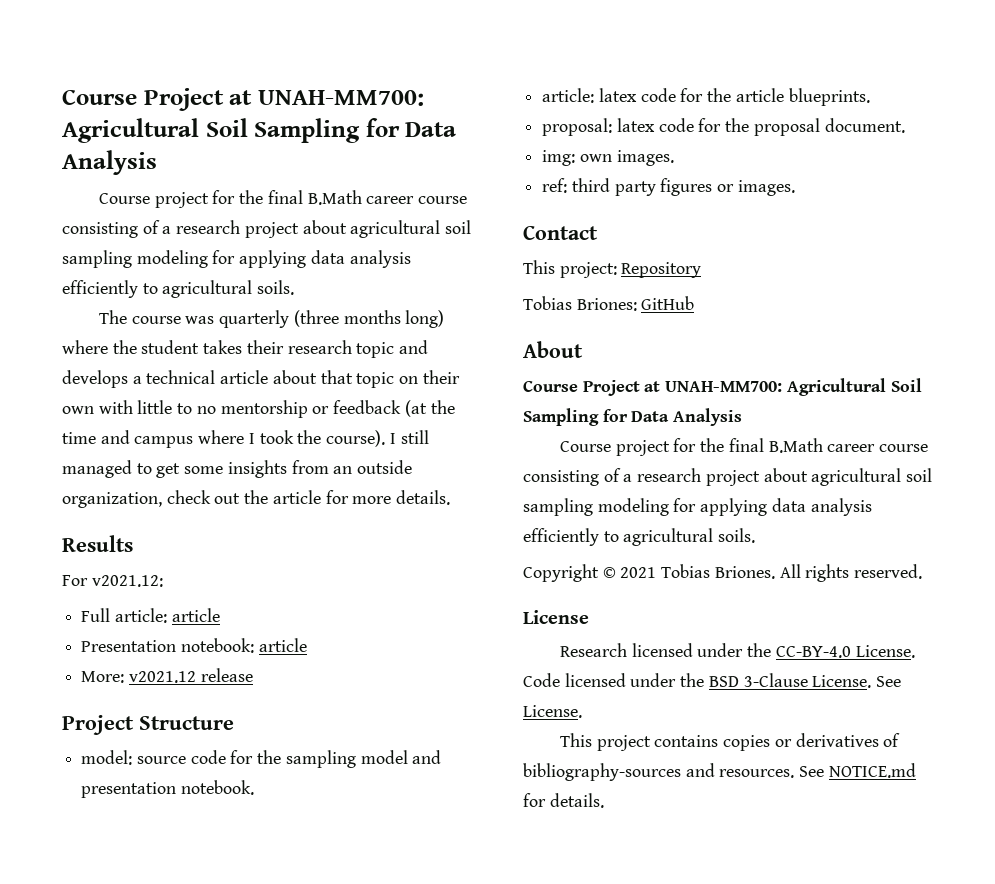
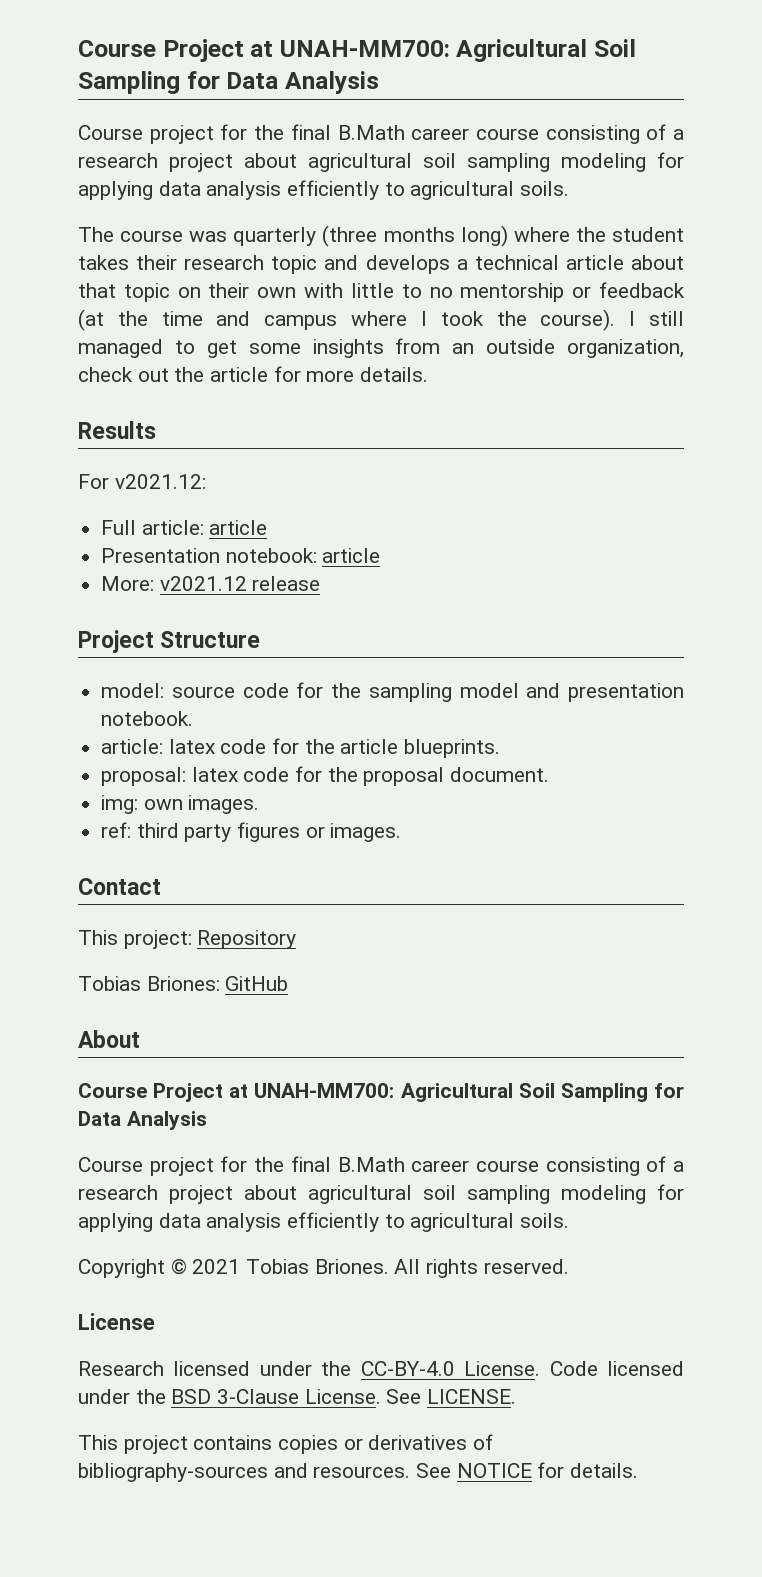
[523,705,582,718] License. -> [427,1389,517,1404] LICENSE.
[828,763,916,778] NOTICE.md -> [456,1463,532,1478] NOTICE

________________

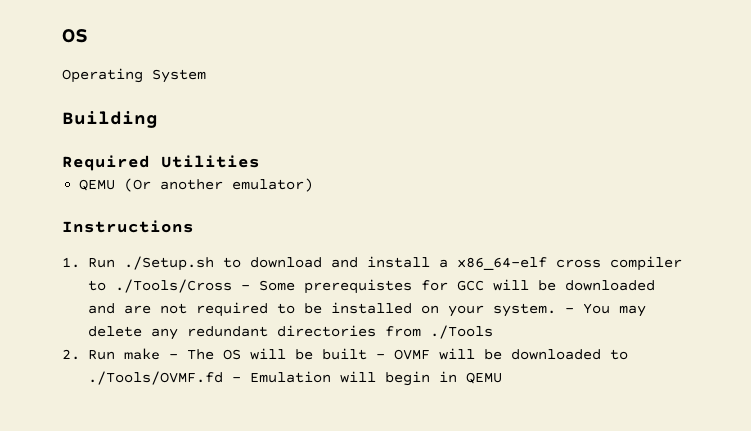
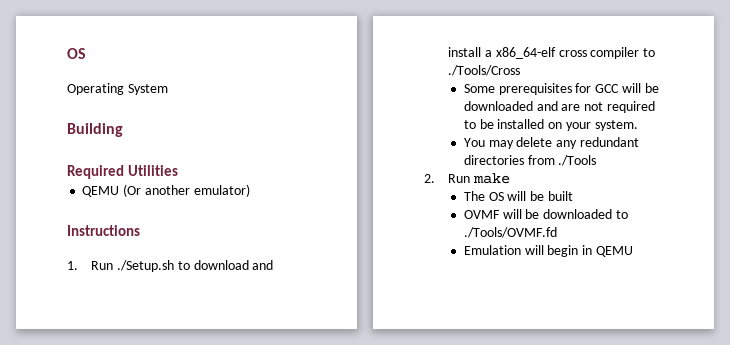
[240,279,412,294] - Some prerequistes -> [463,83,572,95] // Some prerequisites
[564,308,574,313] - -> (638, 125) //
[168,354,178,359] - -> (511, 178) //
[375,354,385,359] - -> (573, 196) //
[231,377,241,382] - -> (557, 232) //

________________

### What this task involves
Please copy, exactly and with nothing else, the lines above beginning at the line that has "[168,354,178,359] - -> (511, 178) //" and ending with the line that has "[231,377,241,382] - -> (557, 232) //".

### Result for this task
[168,354,178,359] - -> (511, 178) //
[375,354,385,359] - -> (573, 196) //
[231,377,241,382] - -> (557, 232) //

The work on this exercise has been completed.